Его острый ум проникает во все несовершенства мира. Но понимать несовершенства мира — это значит противопоставить им какие-то высокие идеалы. Действительно, Гамлету предносится какой-то выпрямленный мир, мир честных людей, честных отношений, но он не верит, что такой мир может когда-либо быть действительно воплощенным.

Гамлет больше всего уважает своего друга Горацио за то, что тот сам честен и стоек, то есть способен выносить обиды с достоинством. Гамлета волнует встреча с войском Фортинбраса:


Меня зовут великие примеры,
Великие, как мир. Вот это войско
И юный вождь, принц нежный и цветущий:
Его душа горит желаньем славы,
Лицом к лицу он встретился с безвестным
Исходом битв, и оболочку духа
Он предал смерти, счастью и мечам…

И, умирая, Гамлет не забыл о Фортинбрасе:


Горацио, я умираю. Яд
Стеснил мой дух.
Я не дождусь вестей
Из Англии, но предрекаю: выбор
Падет на молодого Фортинбраса.
Ему даю я голос мой предсмертный.

Это люди, которых Гамлет готов уважать. Они кажутся ему ведущими такую жизнь, которая улыбалась бы ему самому.

Монолог «Быть или не быть» настолько известен, что его не хочется приводить здесь полностью; но немного разобраться в нем, в данном аспекте, совершенно необходимо.

Оставим в стороне сомнения Гамлета, может ли человек рискнуть на самоубийство, не будучи уверен в том, что ждет его за гробом. Это особый мотив, нас сейчас не интересующий. Нас интересует, какой Гамлет видит эту жизнь. Он спрашивает:


Что благороднее: сносить ли гром и стрелы
Враждующей судьбы или восстать
На море бед и кончить их борьбою? —

и констатирует, что удел живых «грусть и тысячи ударов»:


Окончить жизнь — уснуть,
Не более.

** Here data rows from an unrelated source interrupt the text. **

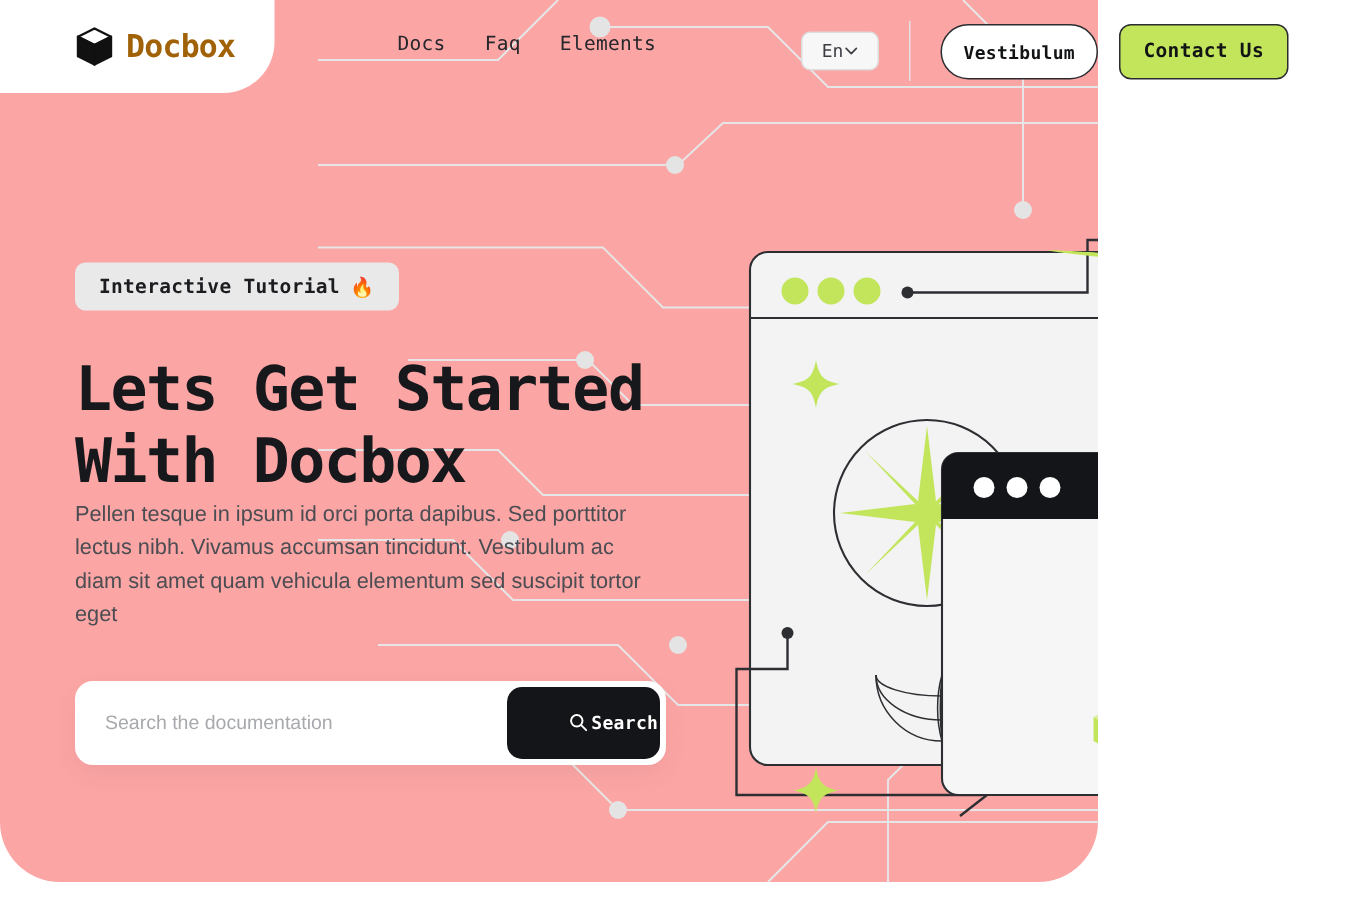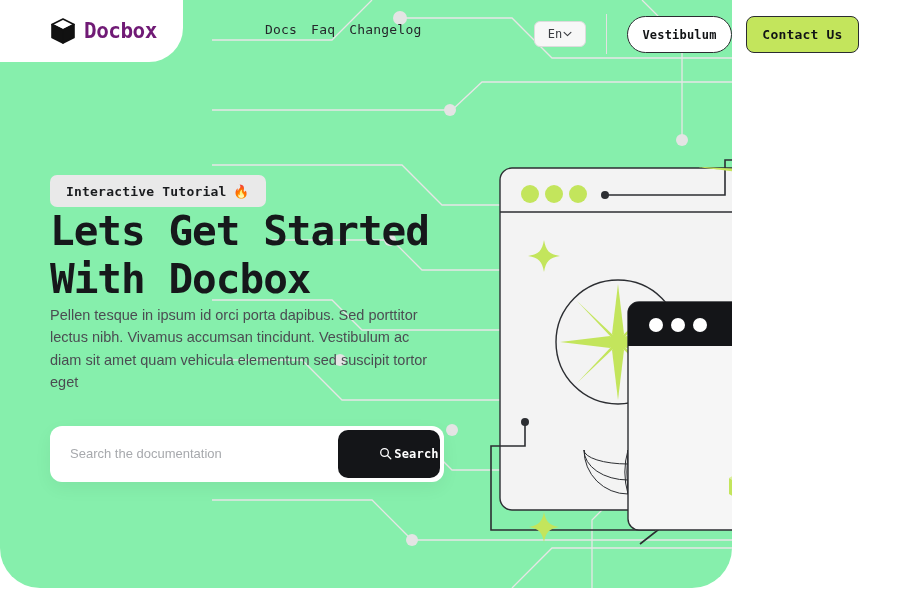--- a/index.html
+++ b/index.html
@@ -18,21 +18,21 @@
     height: 600px;
     background: #ffffff;
   }
 
   
   .hero-section {
     position: absolute;
     left: 0; top: 0;
     width: 732px;
     height: 588px;
-    background: #86efac;
+    background: #fca5a5;
     border-bottom-left-radius: 40px;
     border-bottom-right-radius: 40px;
     overflow: hidden;
   }
 
   
   .circuit {
     position: absolute;
     right: 0; top: 0;
     width: 520px;
@@ -59,31 +59,31 @@
     display: flex;
     align-items: center;
     padding-left: 50px;
     gap: 8px;
   }
   .logo-icon { width: 26px; height: 27px; display: block; flex: none; }
   .logo-text {
     font-family: "DejaVu Sans Mono", "Liberation Mono", monospace;
     font-size: 21px;
     font-weight: bold;
-    color: #701a75;
+    color: #a16207;
     letter-spacing: -0.5px;
     line-height: 1;
   }
 
   .nav {
     position: absolute;
     left: 265px; top: 22px;
     display: flex;
     align-items: center;
-    gap: 14px;
+    gap: 26px;
   }
   .nav-link {
     font-family: "DejaVu Sans Mono", "Liberation Mono", monospace;
     font-size: 13px;
     color: #25272b;
     text-decoration: none;
     letter-spacing: 0.2px;
     cursor: pointer;
   }
 
@@ -164,20 +164,21 @@
   .badge-text {
     font-family: "DejaVu Sans Mono", "Liberation Mono", monospace;
     font-size: 13px;
     font-weight: bold;
     color: #1a1c1f;
     letter-spacing: 0.2px;
   }
   .badge-emoji { font-size: 13px; line-height: 1; }
 
   .headline {
+    margin-top: 28px;
     font-family: "DejaVu Sans Mono", "Liberation Mono", monospace;
     font-size: 41px;
     font-weight: bold;
     color: #16181b;
     line-height: 1.18;
     letter-spacing: -1px;
     white-space: pre-line;
   }
 
   .subtext {
@@ -394,21 +395,21 @@
         <path d="M13 1 L24 6.5 L13 12 L2 6.5 Z" fill="#ffffff" stroke="#111111" stroke-width="1.6" stroke-linejoin="round"></path>
         <path d="M2 6.5 L13 12 L13 25 L2 19.5 Z" fill="#111111" stroke="#111111" stroke-width="1.6" stroke-linejoin="round"></path>
         <path d="M24 6.5 L13 12 L13 25 L24 19.5 Z" fill="#111111" stroke="#111111" stroke-width="1.6" stroke-linejoin="round"></path>
       </svg>
       <span class="logo-text">Docbox</span>
     </div>
 
     <nav class="nav">
       <a class="nav-link">Docs</a>
       <a class="nav-link">Faq</a>
-      <a class="nav-link">Changelog</a>
+      <a class="nav-link">Elements</a>
     </nav>
 
     <div class="lang">
       <span class="lang-label">En</span>
       <svg class="chev" viewBox="0 0 10 7">
         <path d="M1 1.5 L5 5.5 L9 1.5" fill="none" stroke="#3b3d42" stroke-width="1.3" stroke-linecap="round" stroke-linejoin="round"></path>
       </svg>
     </div>
 
     <div class="divider-v"></div>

И знать, что этот сон
Окончит грусть и тысячи ударов —
Удел живых.

И дальше он несколько поясняет свою мысль. Он говорит:


Кто снес бы бич и посмеянье века,
Бессилье прав, тиранов притесненье,
Обиды гордого, забытую любовь,
Презренных душ презрение к заслугам,
Когда бы мог… —

и так далее.

Первое, что констатирует проснувшийся ум Шекспира, — это наличие тирании, отсутствие прав.

Здесь не место разбираться в том, какие социальные слои имел в виду показать Шекспир. Достаточно только констатировать, что первое и самое отвратительное в жизни, что находит разум, это глубокое противоречие между понятием права и действительностью, которая оказывается в распоряжении тирании. Дальше идут уже скорее чисто моральные жалобы Гамлета. Все сводится к тому же: есть люди очень плохие, низкие, недостойные, но общество построено таким образом, что они имеют власть, что они в состоянии угнетать других, презирать других, мир устроен таким образом, что лучшие люди, настоящие, благородные и умные люди оказываются жертвами.

Нечего говорить, что эта позиция явилась приемлемой не только для части «недовольных», то есть части той золотой молодежи из старой аристократии, которая была стиснута буржуазной монархией Елизаветы, и клевретом и доверенным лицом которой был Шекспир, но для части той самой интеллигенции, которая представляла талант, которая представляла людей искусства и от которой сам Шекспир был уже плоть от плоти.